An exact copy is needed of the lines from the one that contains "font-size: 20px ->" through the final line of the data below, with pictures left out.

-------- Input for this task --------

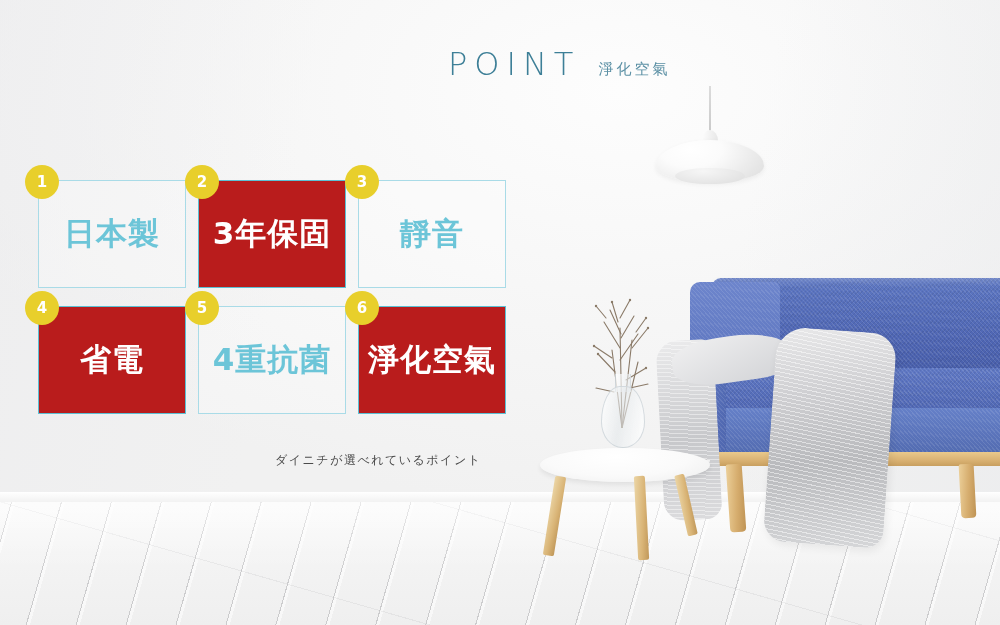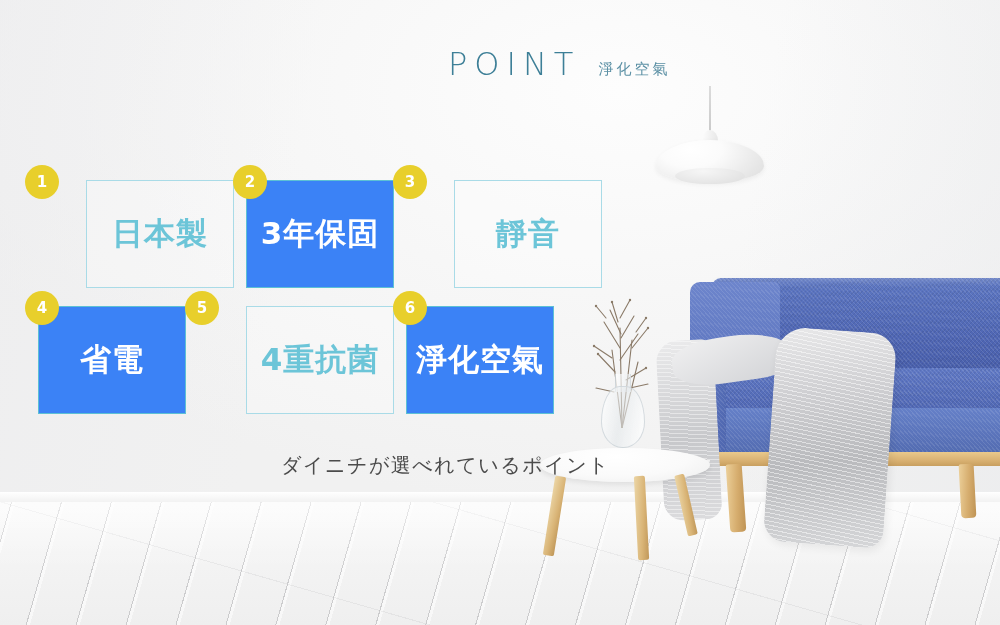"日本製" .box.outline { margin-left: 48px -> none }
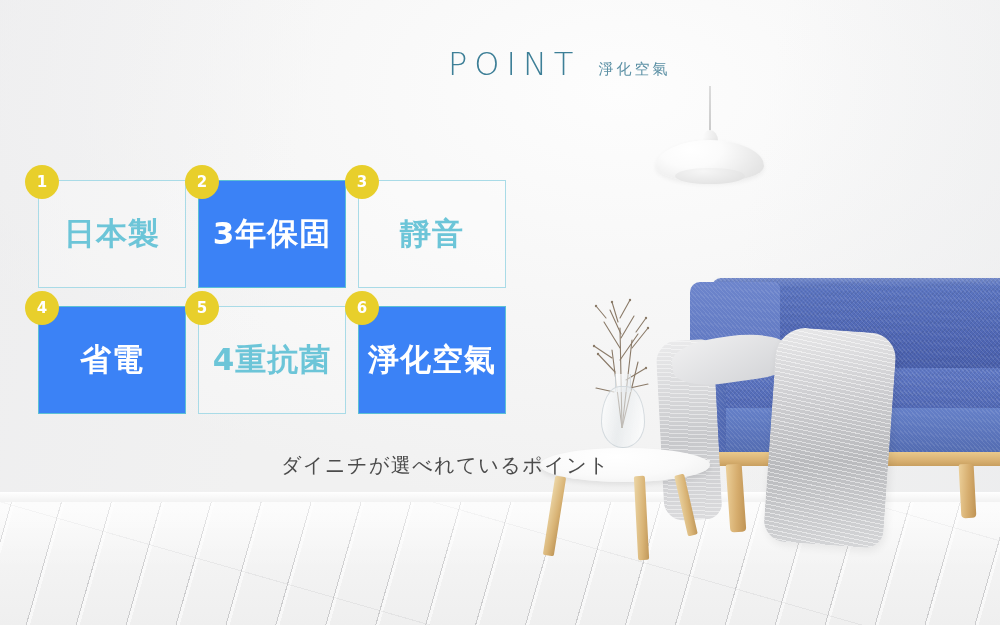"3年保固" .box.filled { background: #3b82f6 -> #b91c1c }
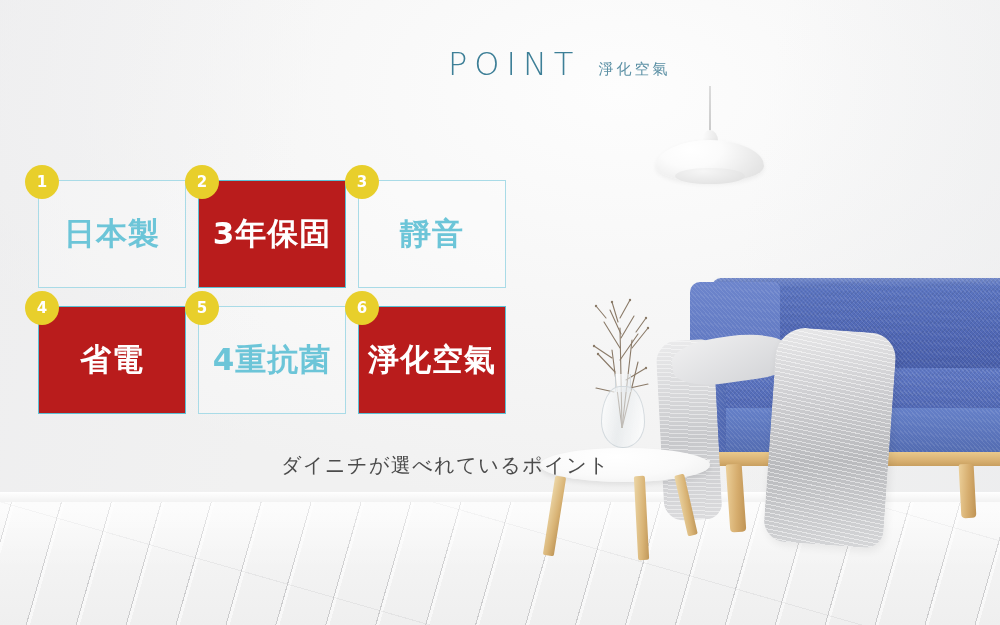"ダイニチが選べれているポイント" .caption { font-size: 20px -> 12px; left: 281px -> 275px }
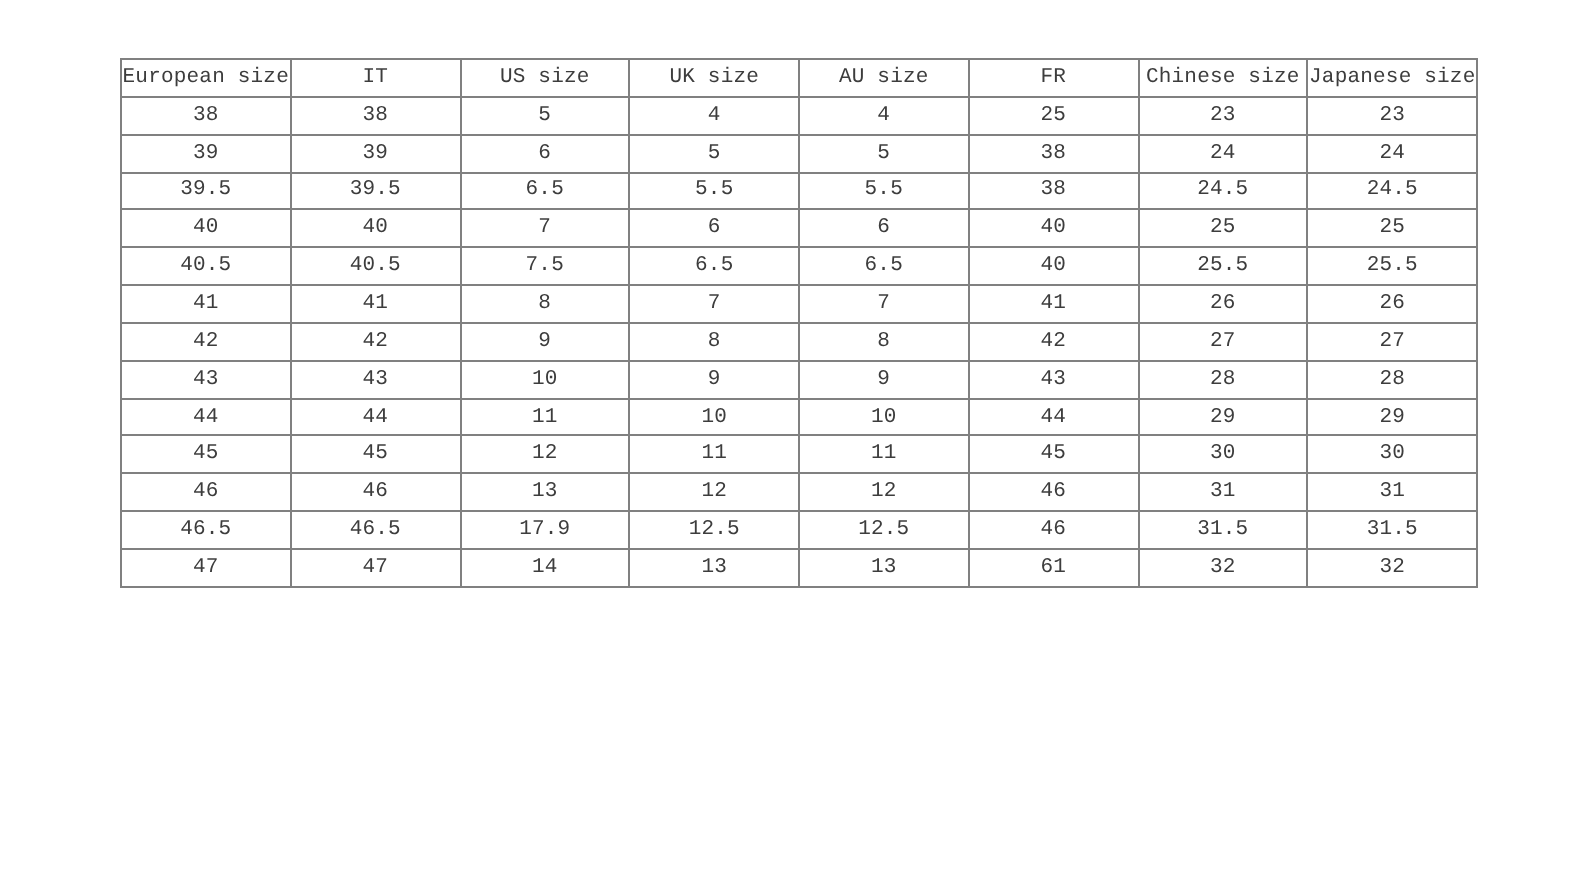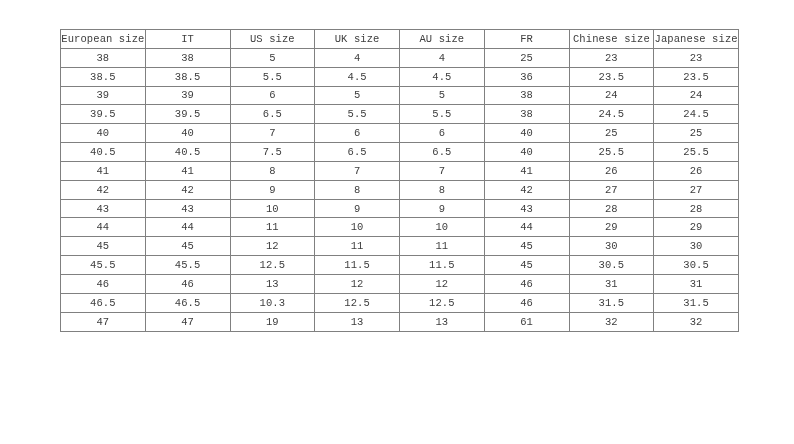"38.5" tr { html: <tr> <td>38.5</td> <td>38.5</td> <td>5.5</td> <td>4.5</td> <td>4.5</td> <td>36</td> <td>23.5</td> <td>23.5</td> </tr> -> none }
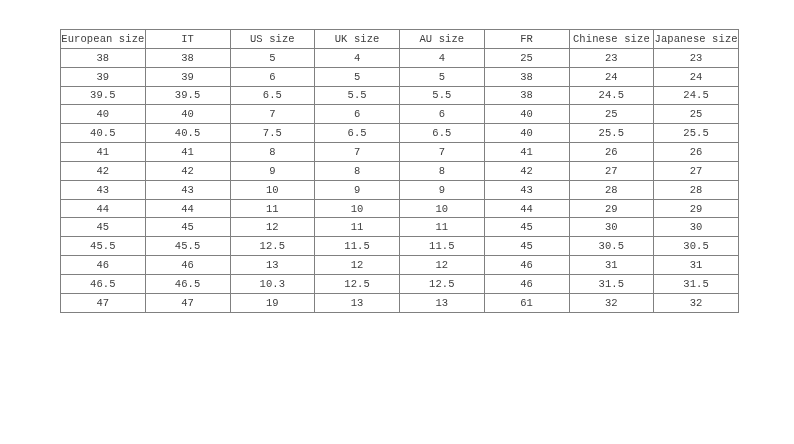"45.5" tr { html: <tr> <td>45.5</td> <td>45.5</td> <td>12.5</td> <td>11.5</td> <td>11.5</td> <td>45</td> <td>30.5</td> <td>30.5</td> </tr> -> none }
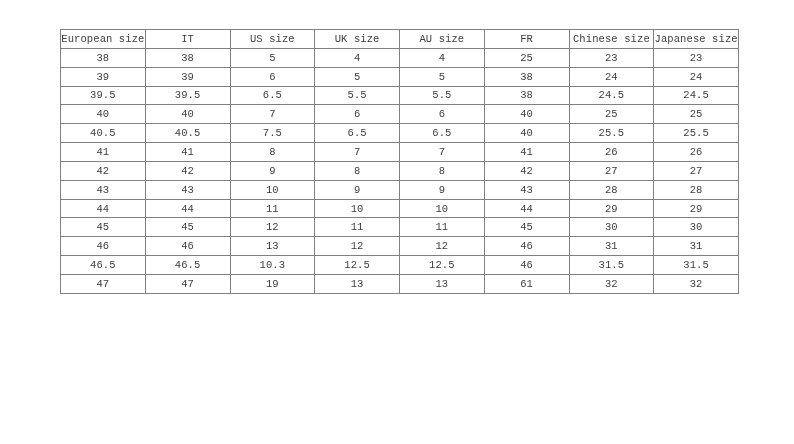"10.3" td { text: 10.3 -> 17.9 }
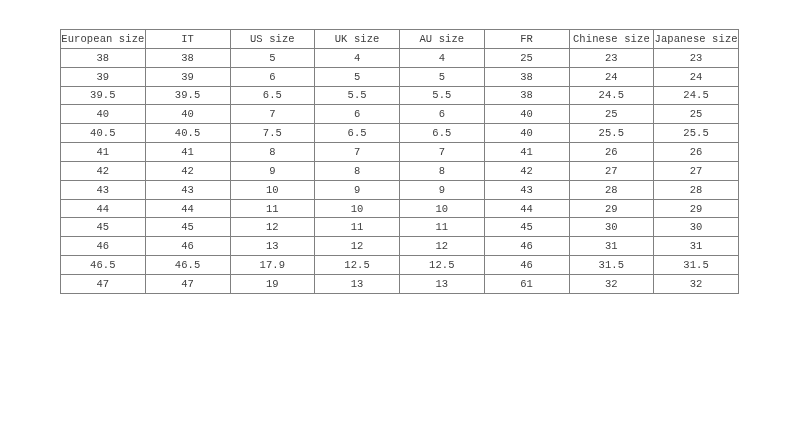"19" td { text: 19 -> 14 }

--------

=== Your response ===
"ダイニチが選べれているポイント" .caption { font-size: 20px -> 12px; left: 281px -> 275px }
"38.5" tr { html: <tr> <td>38.5</td> <td>38.5</td> <td>5.5</td> <td>4.5</td> <td>4.5</td> <td>36</td> <td>23.5</td> <td>23.5</td> </tr> -> none }
"45.5" tr { html: <tr> <td>45.5</td> <td>45.5</td> <td>12.5</td> <td>11.5</td> <td>11.5</td> <td>45</td> <td>30.5</td> <td>30.5</td> </tr> -> none }
"10.3" td { text: 10.3 -> 17.9 }
"19" td { text: 19 -> 14 }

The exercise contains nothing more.